HeiGIT and MapAction at FOSS4G 2021: Using the ohsome quality analyst to support humanitarian mapping

Last week, the annual conference FOSS4G (Free and Open Source Software for Geospatial) has been taken place online. The conference is organized by The Open Source Geospatial Foundation (OSGeo) and attracts over 1000 developers, users, decision-makers and observers from a broad spectrum of organizations and fields of operation each year. HeiGIT and MapAction contributed a talk about “Using the ohsome framework to develop an OSM Confidence Index to support humanitarian mapping”. The talk presented how HeiGIT and MapAction are addressing OpenStreetMap data quality questions with the open source ohsome platform to perform in depth data analysis of spatio-temporal statistics of the OSM geo data set. We’ve uploaded the slides for you: foss4g-osm-data-quality

OSM data is used more and more widely, which means that data quality and fitness-for-purpose analyses are becoming more and more relevant. Many scientific papers have been written about OSM data quality, but most only apply methods to few small regions, and results are available for the single point in time when the papers are published. Results are often not easy to replicate, e.g. to check the transferability of a method to other regions. Ideally, one would like to calculate data quality measures on a global context in a fine spatial (and temporal) resolution. Alongside the OSM community, the users of OSM data are manifold: from academics to businesses and humanitarian actors. The OSM community has over 1 million active contributors, around 50,000 of which are active each month. Four out of the “big five” mega-corporations are already using OSM data in their products and are actively contributing to the OSM data set.

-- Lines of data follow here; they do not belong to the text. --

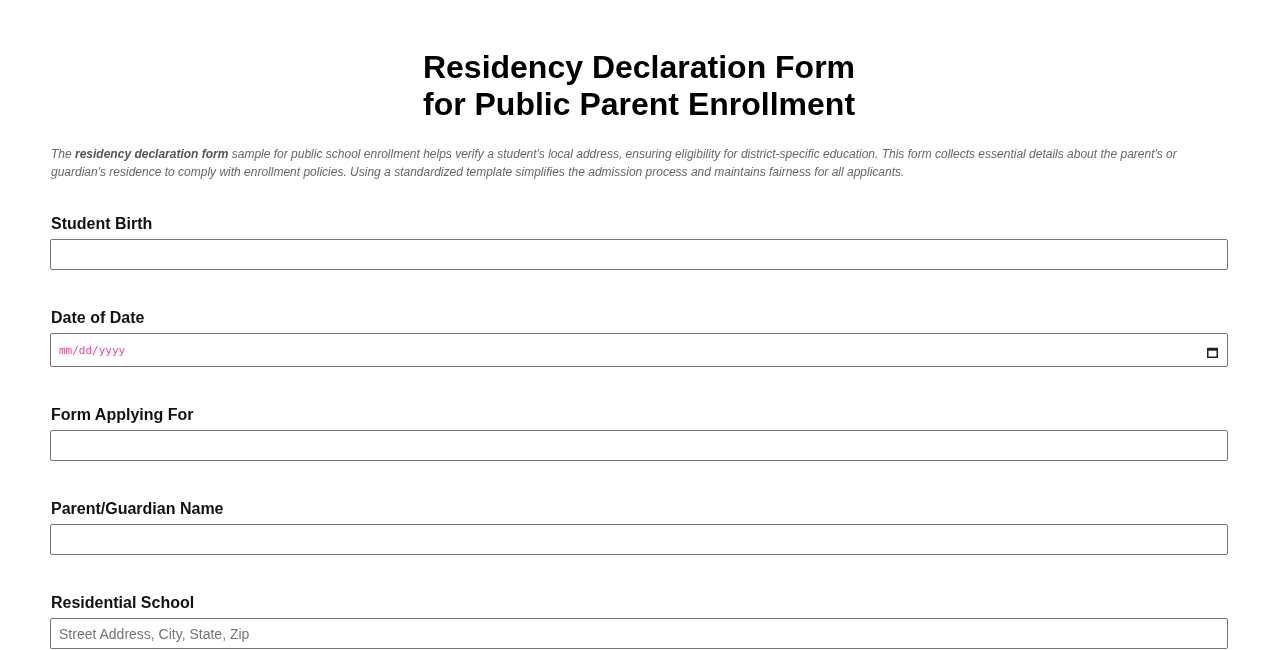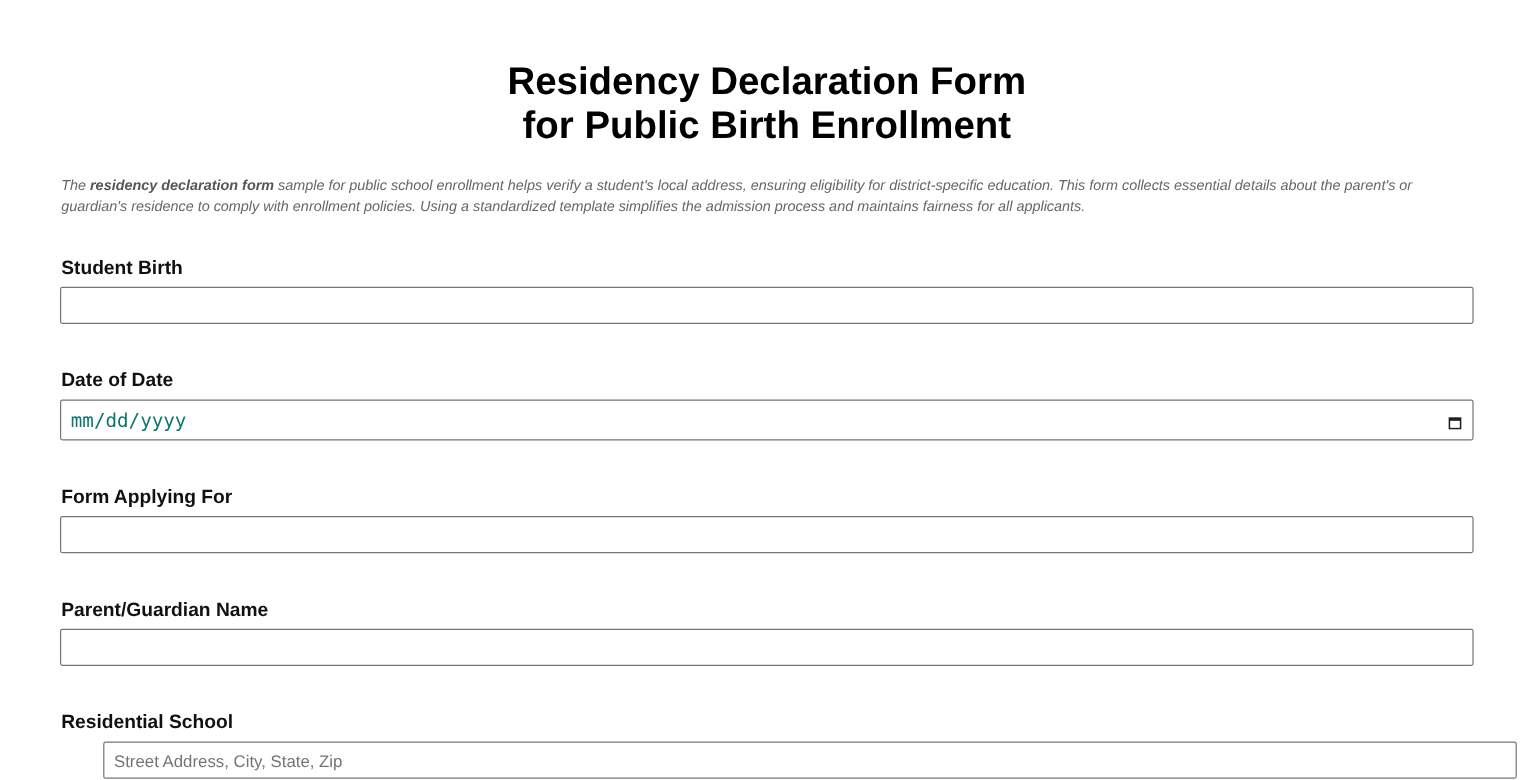--- a/index.html
+++ b/index.html
@@ -68,37 +68,37 @@
     .field::placeholder { color: #757575; }
     .date-field {
       height: 34px;
       display: flex;
       align-items: center;
       justify-content: space-between;
       padding: 0 9px 0 8px;
     }
     .date-text {
       font-family: "DejaVu Sans Mono", "Liberation Mono", monospace;
-      font-size: 16px;
-      color: #0f766e;
+      font-size: 11px;
+      color: #ec4899;
       letter-spacing: 0px;
     }
     .cal-icon {
       width: 11px;
       height: 11px;
       display: inline-block;
     }
   </style>
 </head>
 <body>
 
 <div class="page">
   <h1 class="title">
     <span>Residency Declaration Form</span><br>
-    <span>for Public Birth Enrollment</span>
+    <span>for Public Parent Enrollment</span>
   </h1>
 
   <p class="intro"><span>The </span><b>residency declaration form</b><span> sample for public school enrollment helps verify a student's local address, ensuring eligibility for district-specific education. This form collects essential details about the parent's or guardian's residence to comply with enrollment policies. Using a standardized template simplifies the admission process and maintains fairness for all applicants.</span></p>
 
   <label class="label" style="top:215px;">Student Birth</label>
   <input class="field" type="text" style="top: 239px;" placeholder="">
 
   <label class="label" style="top:309px;">Date of Date</label>
   <div class="field date-field" style="top:333px;">
     <span class="date-text">mm/dd/yyyy</span>
@@ -110,14 +110,14 @@
     </span>
   </div>
 
   <label class="label" style="top:406px;">Form Applying For</label>
   <input class="field" type="text" style="top: 430px;" placeholder="">
 
   <label class="label" style="top:500px;">Parent/Guardian Name</label>
   <input class="field" type="text" style="top: 524px;" placeholder="">
 
   <label class="label" style="top:594px;">Residential School</label>
-  <input class="field" type="text" style="top: 618px; margin-left: 36px;" placeholder="Street Address, City, State, Zip">
+  <input class="field" type="text" style="top: 618px;" placeholder="Street Address, City, State, Zip">
 </div>
 
 </body></html>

Just recently we have released a new version of the ohsome quality analyst (OQT) (0.6.0). New features include new API-endpoints to list available indicators, reports, layers, datasets and feature id fields and the usage of pydantic data models to validate API requests. Please have a look at the CHANGELOG for a more detailed list of changes. The maps below show quality estimations in respect to the completeness of buildings and the currentness of roads in OSM. These have been generated using the command line interface of OQT (stay tuned for a future blog post providing more hands-on examples on how to use OQT locally on your computer). Please note that we are still experimenting with adjusting the threshold functions used to distinguish the three data quality levels. Nevertheless, the maps can provide a first quick overview on where mapping in OSM has been done already, and for which areas more mapping might be needed.

As always we welcome your suggestions and contributions to improve maps such as these.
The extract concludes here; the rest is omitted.